Of all the lines in the entries below, give again exactly those starting at the line containing "Kendra Scott Elaina Bezel" and ending at the line containing "total: 5432.88 -> 6131.17", both ends included, and no others.

Records for the task

━━━━━━━━━━━━━━━━━━━━━━━━━━━━━━

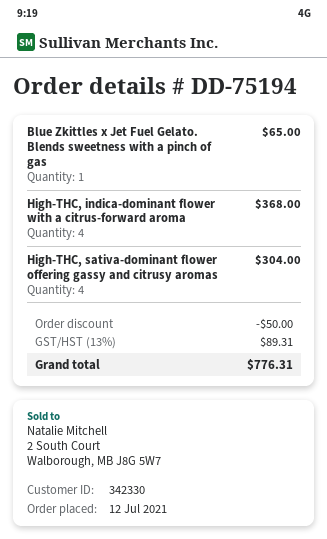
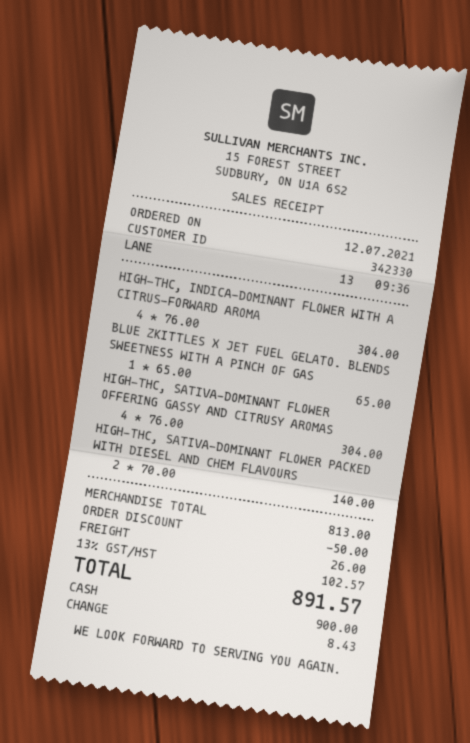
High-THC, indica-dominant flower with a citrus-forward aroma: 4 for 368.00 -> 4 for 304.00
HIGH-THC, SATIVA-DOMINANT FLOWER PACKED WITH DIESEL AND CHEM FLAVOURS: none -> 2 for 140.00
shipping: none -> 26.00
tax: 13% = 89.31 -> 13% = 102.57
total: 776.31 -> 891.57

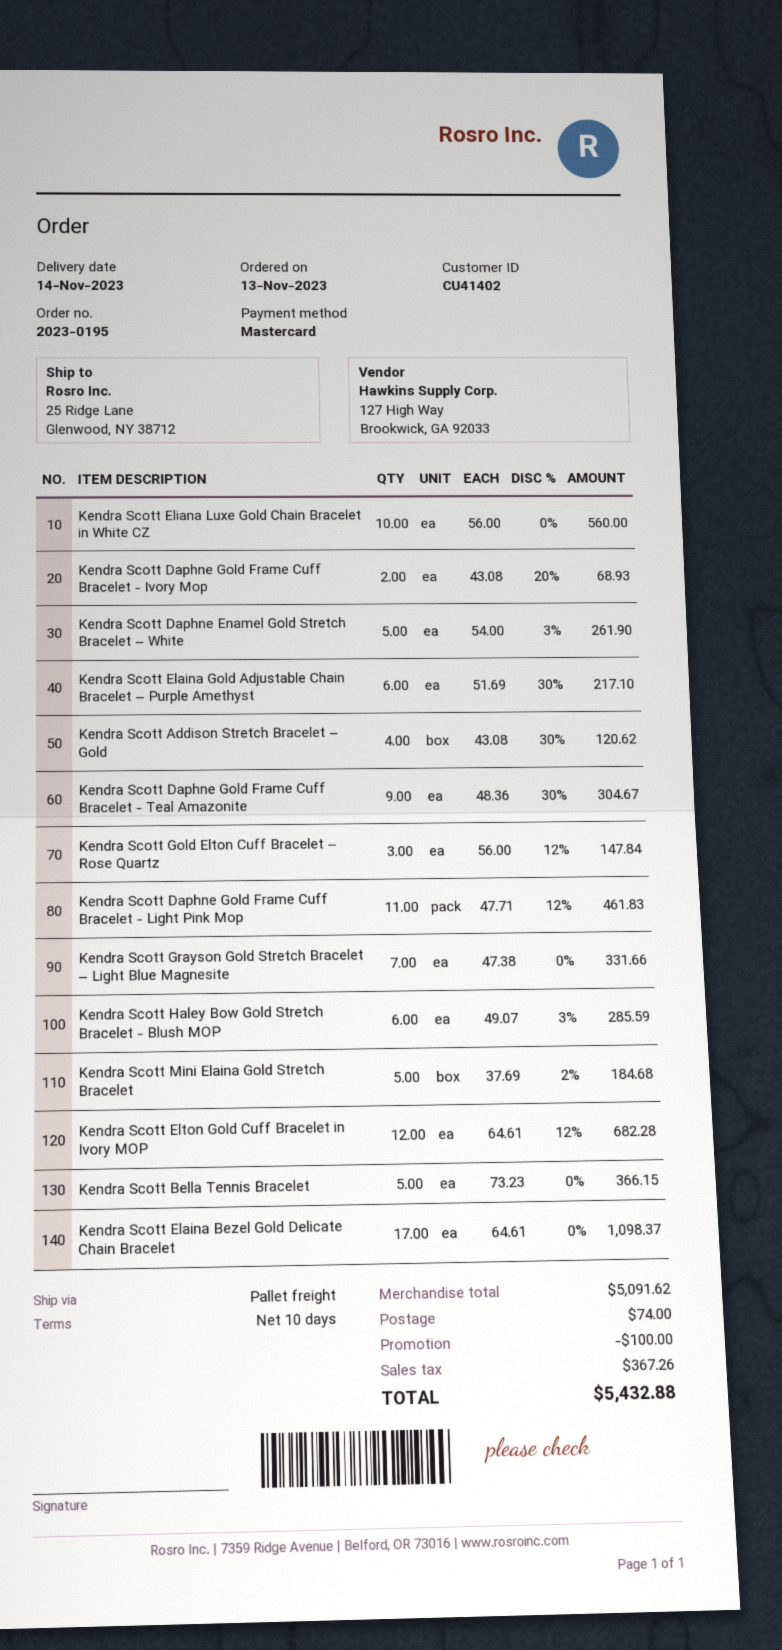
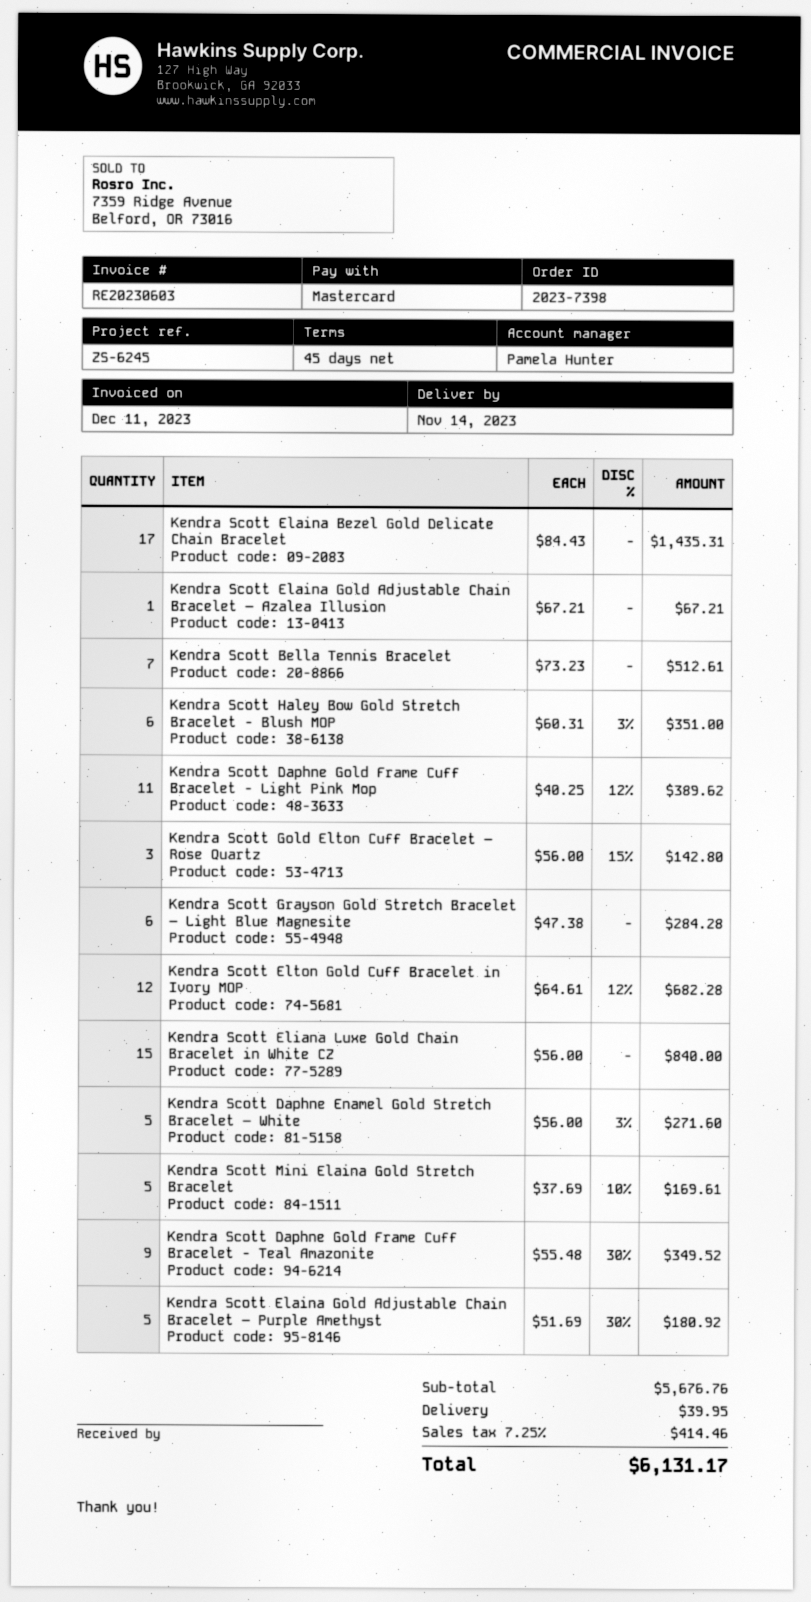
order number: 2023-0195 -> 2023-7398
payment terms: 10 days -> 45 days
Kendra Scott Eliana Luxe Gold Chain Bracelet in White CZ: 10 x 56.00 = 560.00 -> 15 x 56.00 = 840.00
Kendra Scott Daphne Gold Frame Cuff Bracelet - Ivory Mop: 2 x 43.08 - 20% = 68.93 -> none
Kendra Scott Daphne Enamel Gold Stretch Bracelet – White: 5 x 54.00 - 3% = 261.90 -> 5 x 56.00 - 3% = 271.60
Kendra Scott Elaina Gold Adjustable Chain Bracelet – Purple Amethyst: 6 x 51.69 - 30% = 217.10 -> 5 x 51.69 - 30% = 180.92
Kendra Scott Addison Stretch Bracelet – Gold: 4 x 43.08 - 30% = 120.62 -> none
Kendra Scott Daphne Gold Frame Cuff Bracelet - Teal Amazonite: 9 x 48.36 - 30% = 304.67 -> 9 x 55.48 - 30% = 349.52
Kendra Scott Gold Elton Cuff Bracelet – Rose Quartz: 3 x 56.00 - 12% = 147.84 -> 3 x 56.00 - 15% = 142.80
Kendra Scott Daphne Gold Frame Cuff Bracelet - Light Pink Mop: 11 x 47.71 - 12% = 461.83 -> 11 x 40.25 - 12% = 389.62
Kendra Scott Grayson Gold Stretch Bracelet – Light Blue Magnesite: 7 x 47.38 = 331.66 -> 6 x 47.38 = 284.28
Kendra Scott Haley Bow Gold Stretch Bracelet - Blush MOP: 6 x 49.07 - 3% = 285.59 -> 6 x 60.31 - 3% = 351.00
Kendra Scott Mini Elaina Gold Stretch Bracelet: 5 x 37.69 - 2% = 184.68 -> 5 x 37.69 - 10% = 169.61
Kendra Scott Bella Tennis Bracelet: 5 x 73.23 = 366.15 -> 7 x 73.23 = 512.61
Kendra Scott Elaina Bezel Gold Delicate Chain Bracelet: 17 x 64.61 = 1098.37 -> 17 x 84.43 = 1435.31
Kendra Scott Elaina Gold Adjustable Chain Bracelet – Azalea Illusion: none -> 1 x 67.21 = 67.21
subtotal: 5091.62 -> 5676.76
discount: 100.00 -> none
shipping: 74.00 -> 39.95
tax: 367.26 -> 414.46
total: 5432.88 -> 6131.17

━━━━━━━━━━━━━━━━━━━━━━━━━━━━━━

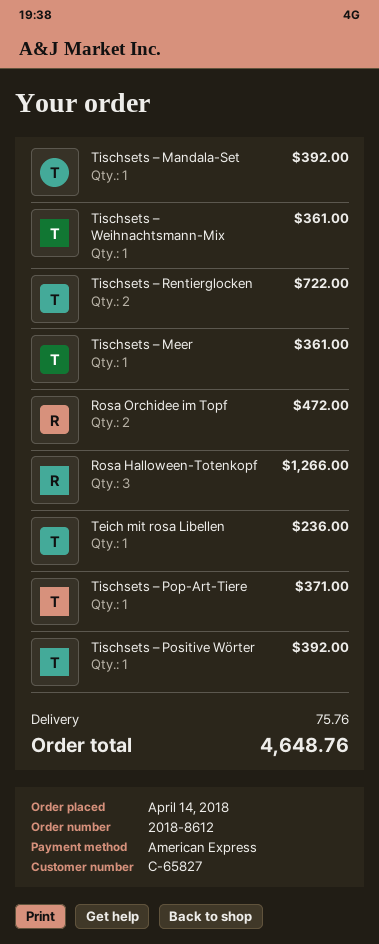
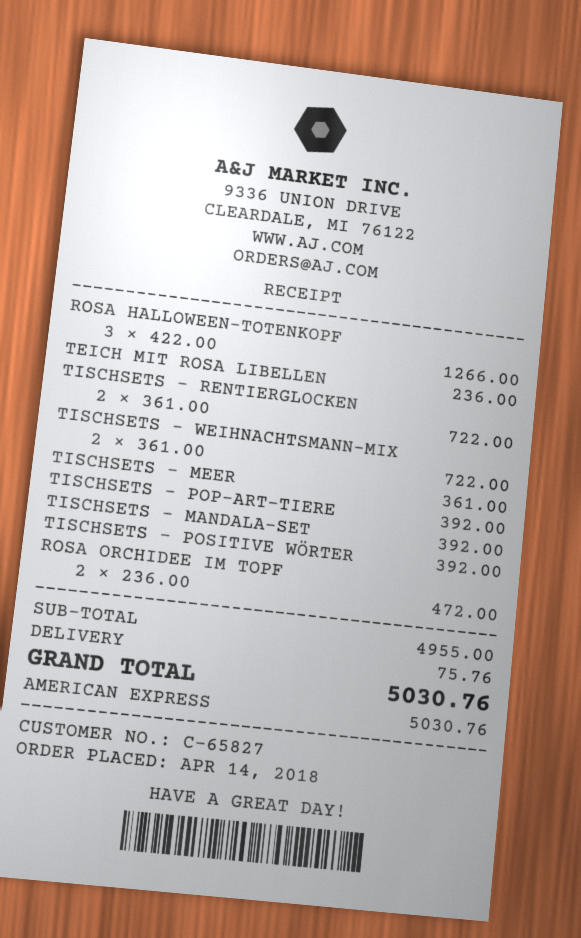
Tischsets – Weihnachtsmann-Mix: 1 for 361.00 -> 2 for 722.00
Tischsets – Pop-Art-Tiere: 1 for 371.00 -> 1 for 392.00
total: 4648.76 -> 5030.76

━━━━━━━━━━━━━━━━━━━━━━━━━━━━━━

Result of this task
Kendra Scott Elaina Bezel Gold Delicate Chain Bracelet: 17 x 64.61 = 1098.37 -> 17 x 84.43 = 1435.31
Kendra Scott Elaina Gold Adjustable Chain Bracelet – Azalea Illusion: none -> 1 x 67.21 = 67.21
subtotal: 5091.62 -> 5676.76
discount: 100.00 -> none
shipping: 74.00 -> 39.95
tax: 367.26 -> 414.46
total: 5432.88 -> 6131.17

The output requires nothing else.